Training is hard, and it hurts. Sometimes you don’t know if your legs will hold you up when you take that first step out of bed. But it is all worth it. What will makes things easier? Strength training will make you a stronger runner, which means a faster runner, which means a happier runner. Run hills—you will hate them, but they will make you stronger and faster. Train at race pace, as this will help your body to simulate race day, as well as get your mind ready for the challenge.
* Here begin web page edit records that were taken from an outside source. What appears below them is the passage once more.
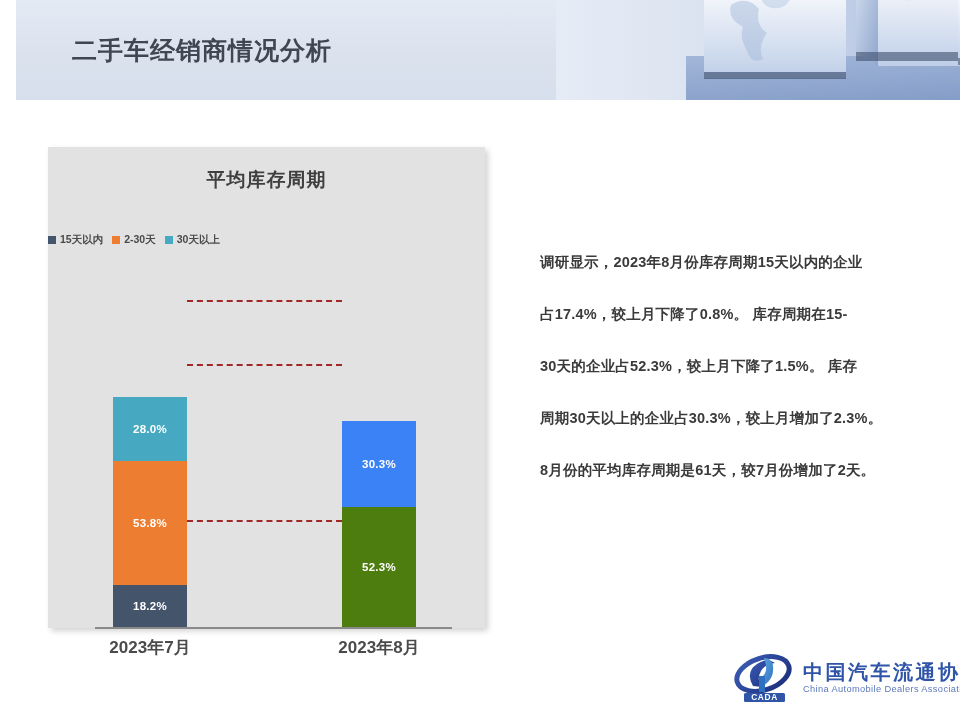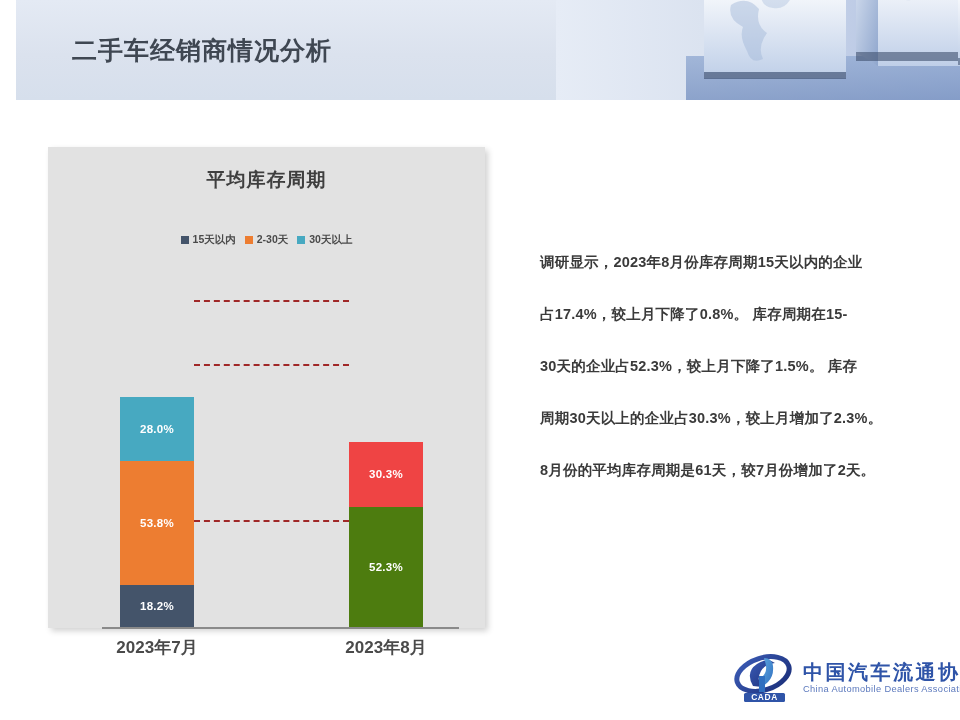"15天以内" .legend { justify-content: center -> flex-start }
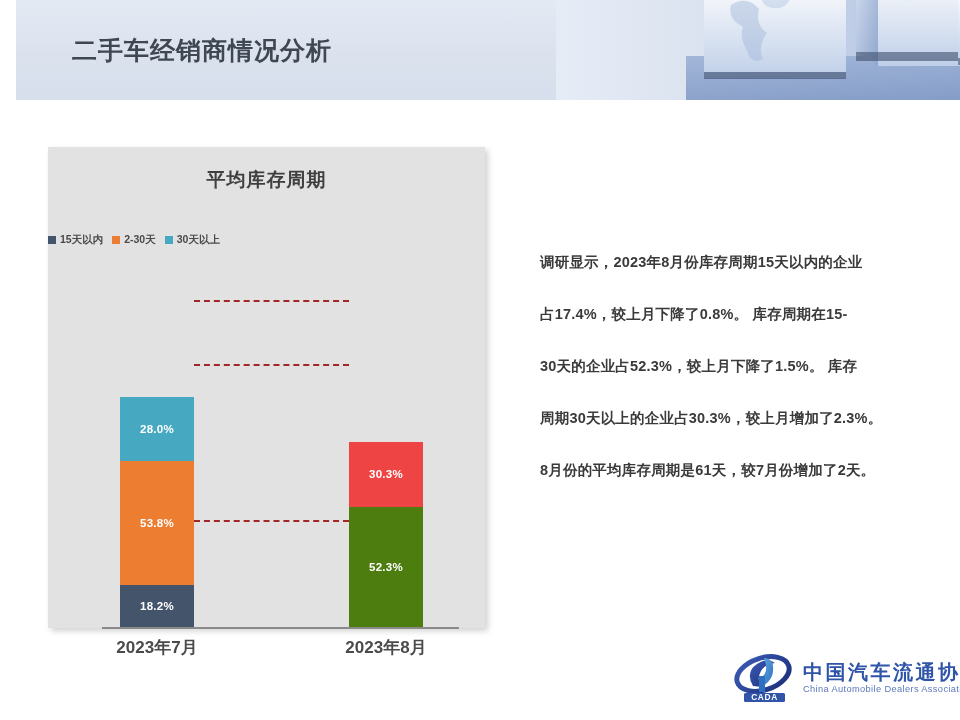"28.0%" .plot { left: 54px -> 47px }
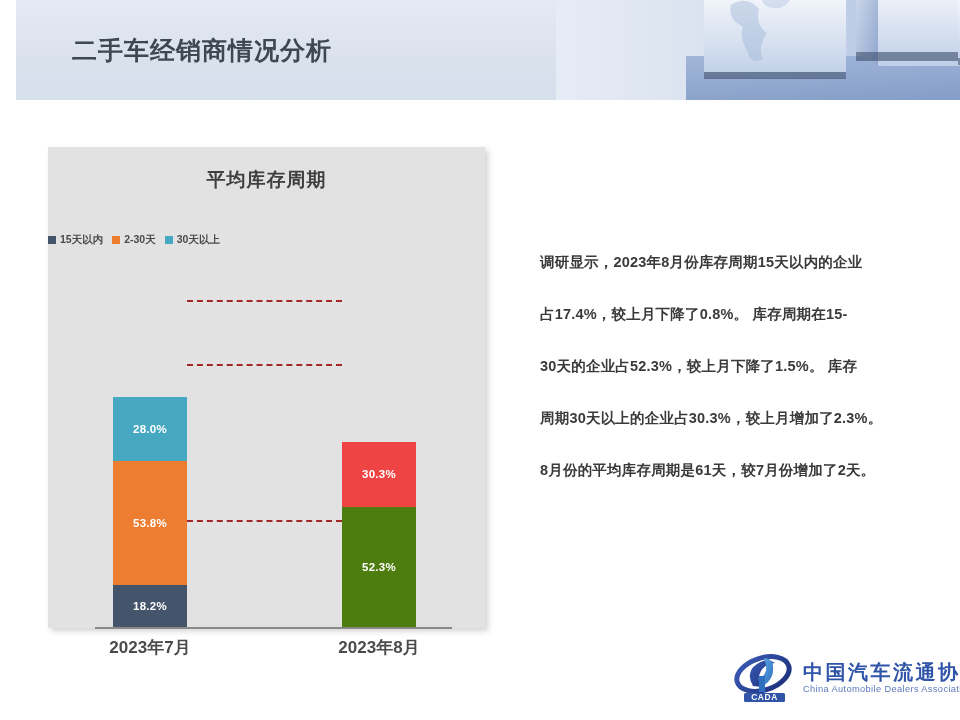"30.3%" div.seg { background: #ef4444 -> #3b82f6; height: 65px -> 86px }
Race day—ready or not, here I come!
On race day, DO NOT do anything differently in terms of what you eat for breakfast, what you wear or how you warm-up. We all learn this the hard way. If you are trying to finish by a certain time, pace groups are great tools that can help. HOWEVER, pace groups are notorious for not making their time, so always double check the pace. Run without a watch once in a while, as it will free you. Run without music to soak up the crowd’s enthusiasm. If you sit down at the finish line, you will not get up. Trust me. If you chafe during a race, be VERY cautious about getting in the shower!! And no one at water stops can create the correct mixture of Gatorade and water. AMIRIGHT?!
Enjoy. Every. Mile.
Smile. And never stop smiling, as you can trick your brain into thinking you are having fun. Thank volunteers and police at all races. When running past crowds, give every child a high five. Their excitement will give you an amazing boost! Cheer on other participants during the race, as the smallest encouragement may be needed for them and/or you. Yes, you will cry. A lot. And it’s okay. We all do it. And most importantly…HAVE FUN!!! Enjoy every mile. You have earned it.